WHAT THE TASK REQUIRES =
All entries must be repeated exactly; do not include the pictures.
───
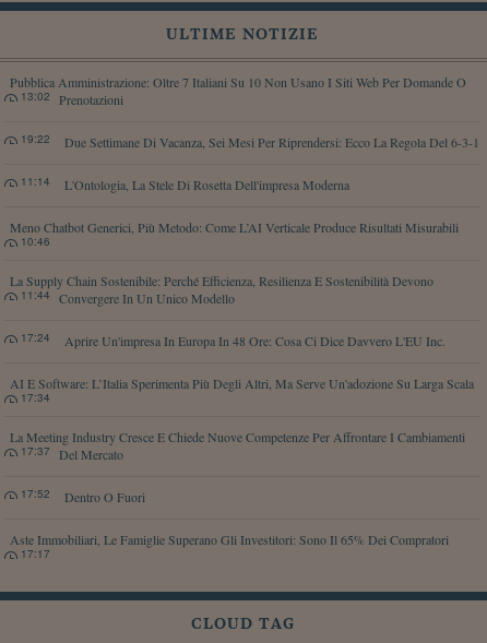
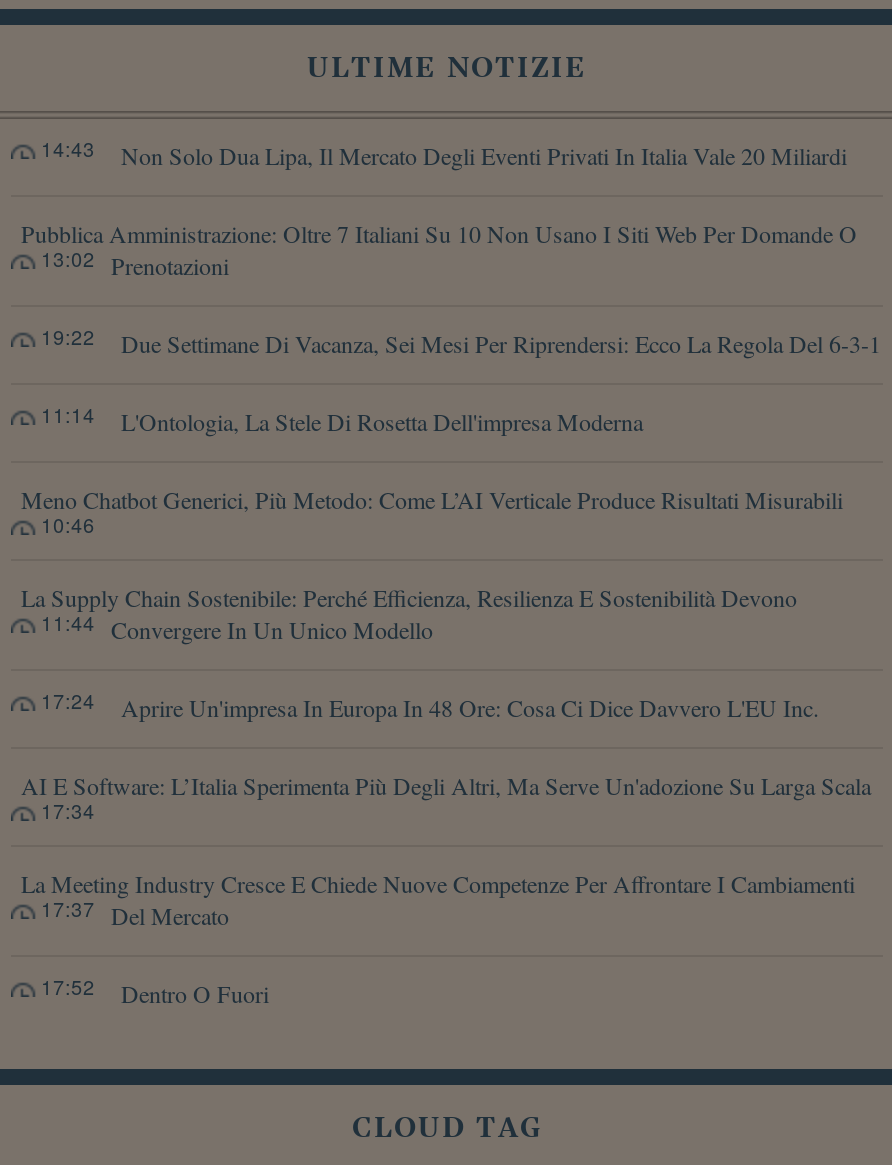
none -> [41,135,847,171] Non Solo Dua Lipa, Il Mercato Degli Eventi Privati In Italia Vale 20 Miliardi | 14:43
moved [10,73,479,505] -> [21,217,881,1009]: Pubblica Amministrazione: Oltre 7 Italiani Su 10 Non Usano I Siti Web Per Domande O | Prenotazioni | 13:02 | ... | Dentro O Fuori | 17:52
[10,531,449,561] Aste Immobiliari, Le Famiglie Superano Gli Investitori: Sono Il 65% Dei Compratori | 17:17 -> none

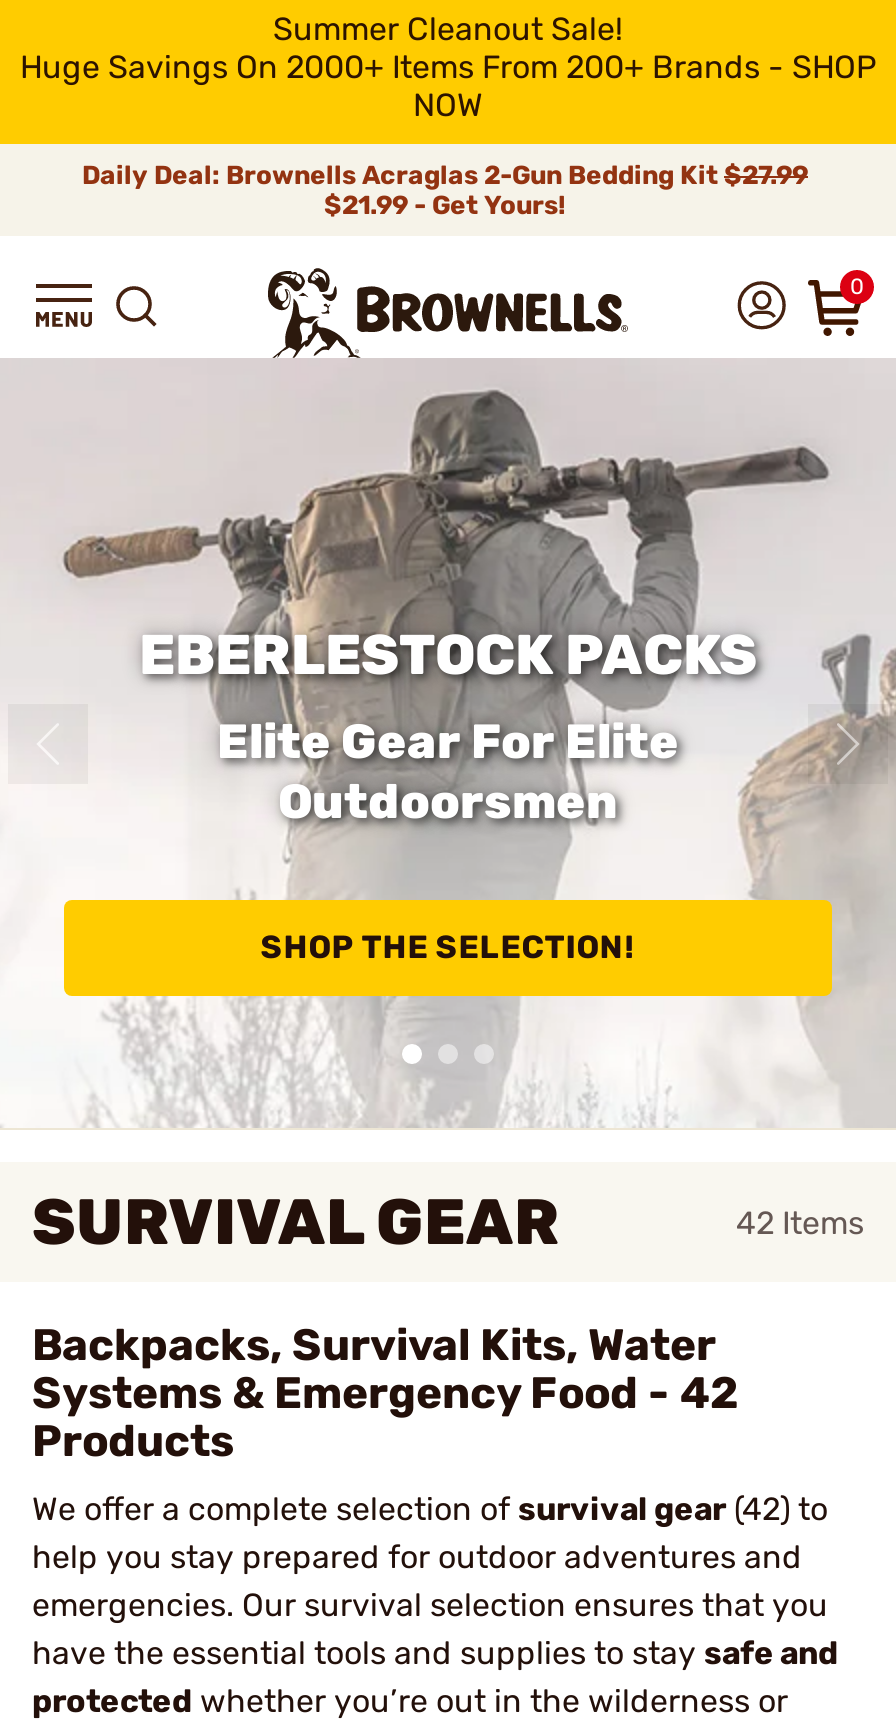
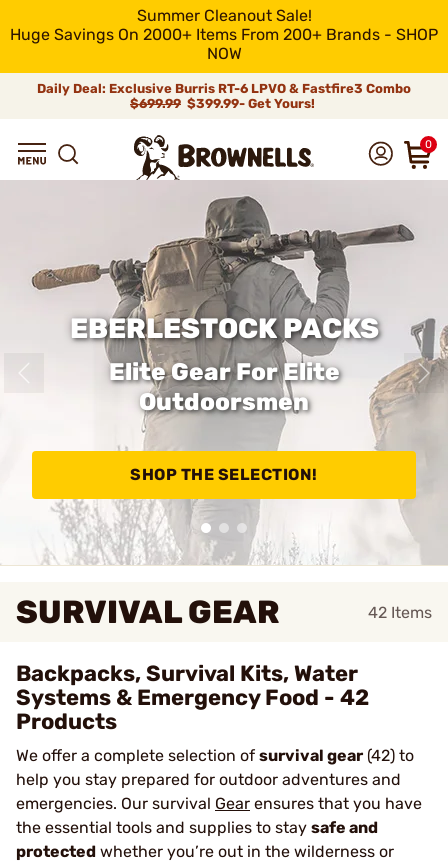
[82,160,808,220] Daily Deal: Brownells Acraglas 2-Gun Bedding Kit $27.99 | $21.99 - Get Yours! -> [37,81,411,111] Daily Deal: Exclusive Burris RT-6 LPVO & Fastfire3 Combo | $699.99 $399.99- Get Yours!
[32,1586,838,1672] emergencies. Our survival selection ensures that you | have the essential tools and supplies to stay safe and -> [16,794,422,837] emergencies. Our survival Gear ensures that you have | the essential tools and supplies to stay safe and

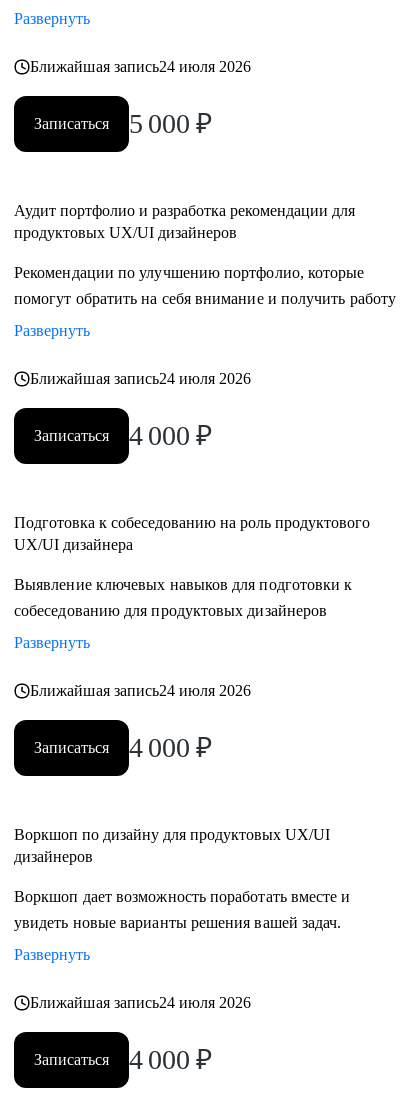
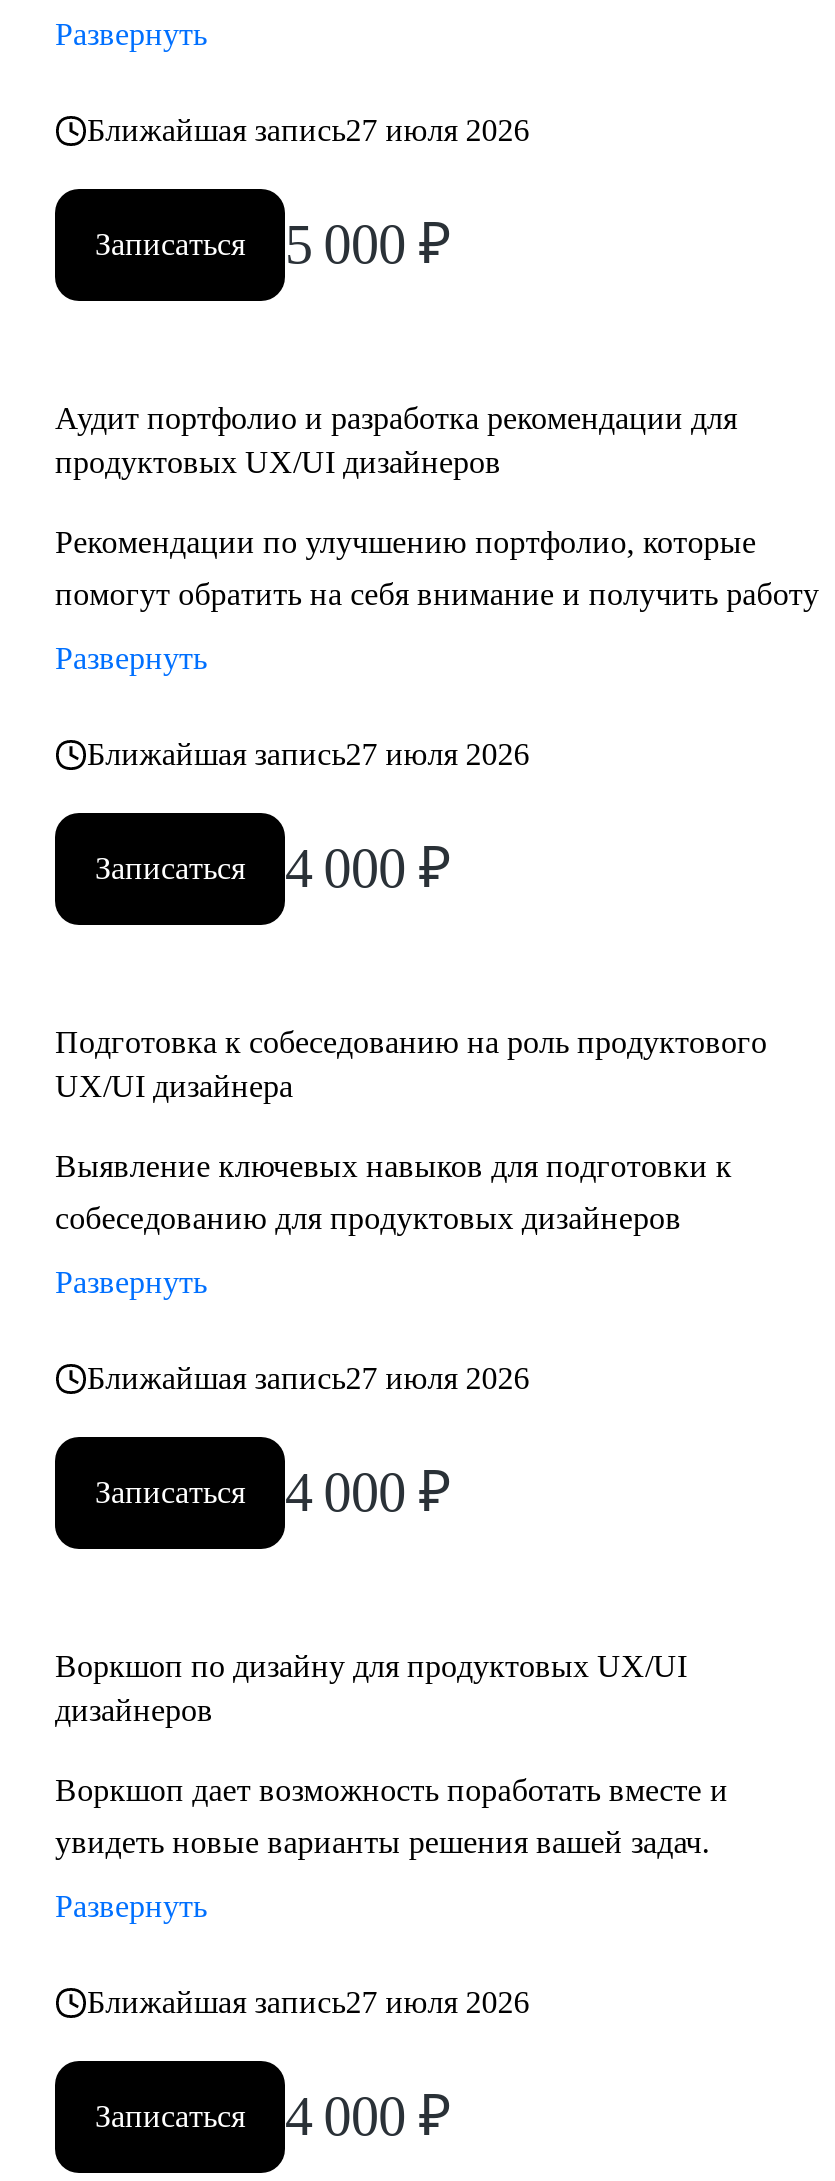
[30,58,251,75] Ближайшая запись24 июля 2026 -> [87,113,530,147] Ближайшая запись27 июля 2026
[30,370,251,387] Ближайшая запись24 июля 2026 -> [87,737,530,771] Ближайшая запись27 июля 2026
[30,682,251,699] Ближайшая запись24 июля 2026 -> [87,1361,530,1395] Ближайшая запись27 июля 2026
[30,994,251,1011] Ближайшая запись24 июля 2026 -> [87,1985,530,2019] Ближайшая запись27 июля 2026

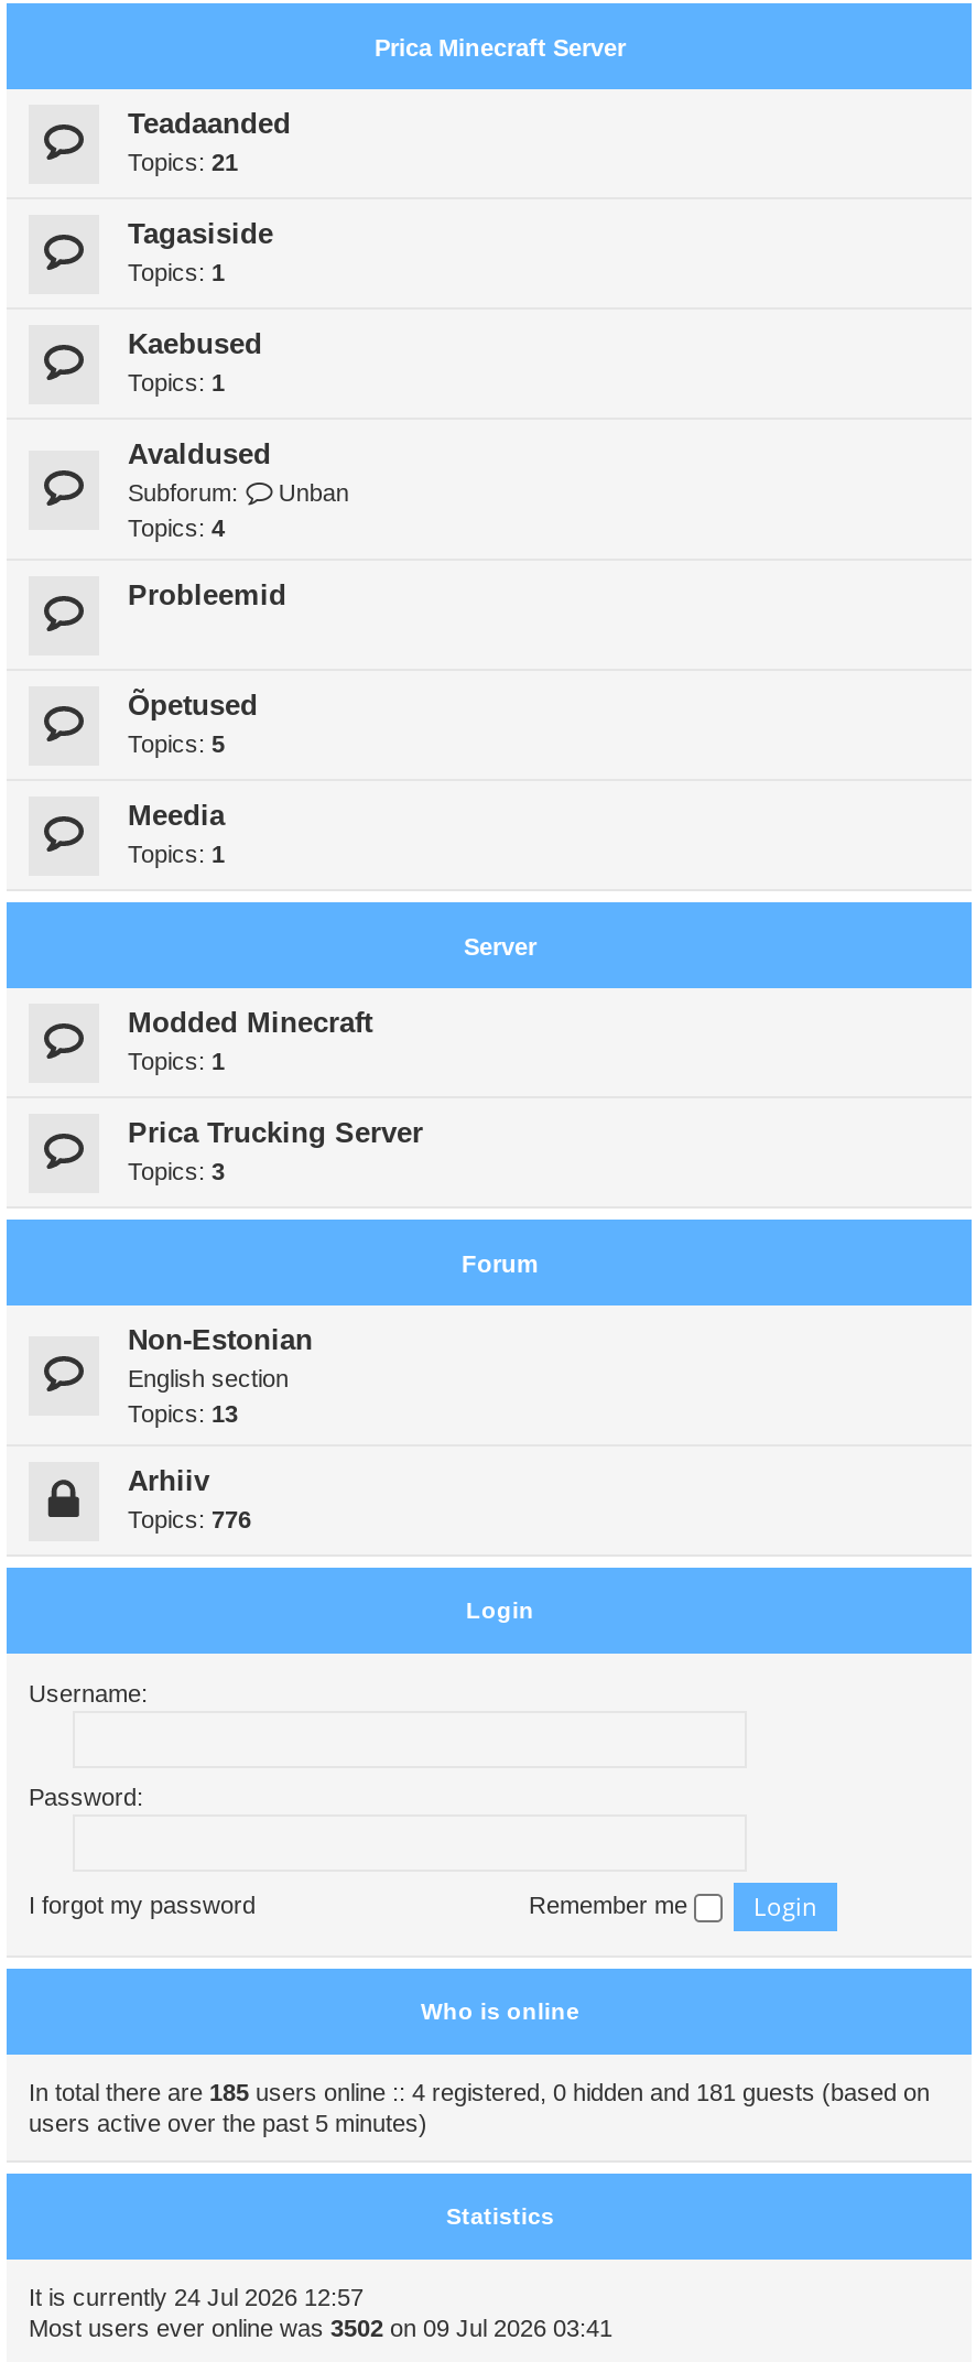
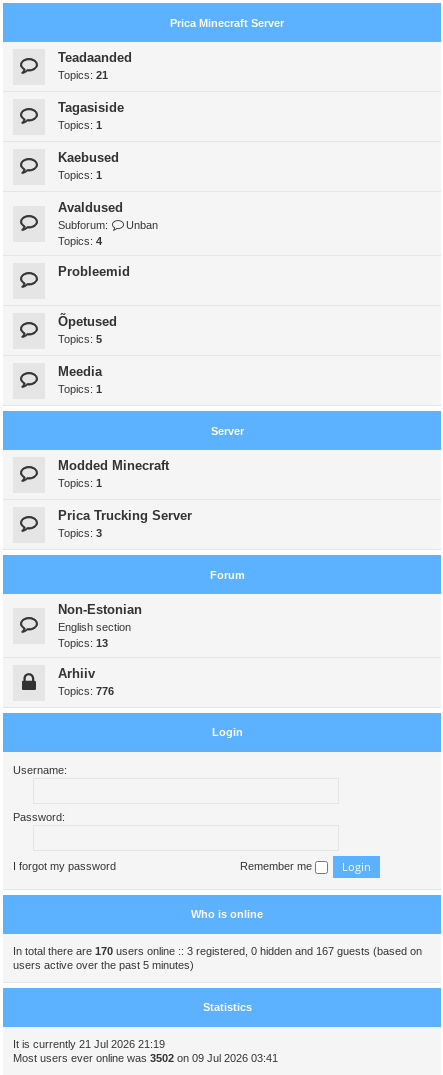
[29,2079,930,2105] In total there are 185 users online :: 4 registered, 0 hidden and 181 guests (based on -> [13,945,422,957] In total there are 170 users online :: 3 registered, 0 hidden and 167 guests (based on
[29,2284,364,2310] It is currently 24 Jul 2026 12:57 -> [13,1038,165,1050] It is currently 21 Jul 2026 21:19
───
RESPONSE BOX =
none -> [41,135,847,171] Non Solo Dua Lipa, Il Mercato Degli Eventi Privati In Italia Vale 20 Miliardi | 14:43
moved [10,73,479,505] -> [21,217,881,1009]: Pubblica Amministrazione: Oltre 7 Italiani Su 10 Non Usano I Siti Web Per Domande O | Prenotazioni | 13:02 | ... | Dentro O Fuori | 17:52
[10,531,449,561] Aste Immobiliari, Le Famiglie Superano Gli Investitori: Sono Il 65% Dei Compratori | 17:17 -> none

[82,160,808,220] Daily Deal: Brownells Acraglas 2-Gun Bedding Kit $27.99 | $21.99 - Get Yours! -> [37,81,411,111] Daily Deal: Exclusive Burris RT-6 LPVO & Fastfire3 Combo | $699.99 $399.99- Get Yours!
[32,1586,838,1672] emergencies. Our survival selection ensures that you | have the essential tools and supplies to stay safe and -> [16,794,422,837] emergencies. Our survival Gear ensures that you have | the essential tools and supplies to stay safe and

[30,58,251,75] Ближайшая запись24 июля 2026 -> [87,113,530,147] Ближайшая запись27 июля 2026
[30,370,251,387] Ближайшая запись24 июля 2026 -> [87,737,530,771] Ближайшая запись27 июля 2026
[30,682,251,699] Ближайшая запись24 июля 2026 -> [87,1361,530,1395] Ближайшая запись27 июля 2026
[30,994,251,1011] Ближайшая запись24 июля 2026 -> [87,1985,530,2019] Ближайшая запись27 июля 2026

[29,2079,930,2105] In total there are 185 users online :: 4 registered, 0 hidden and 181 guests (based on -> [13,945,422,957] In total there are 170 users online :: 3 registered, 0 hidden and 167 guests (based on
[29,2284,364,2310] It is currently 24 Jul 2026 12:57 -> [13,1038,165,1050] It is currently 21 Jul 2026 21:19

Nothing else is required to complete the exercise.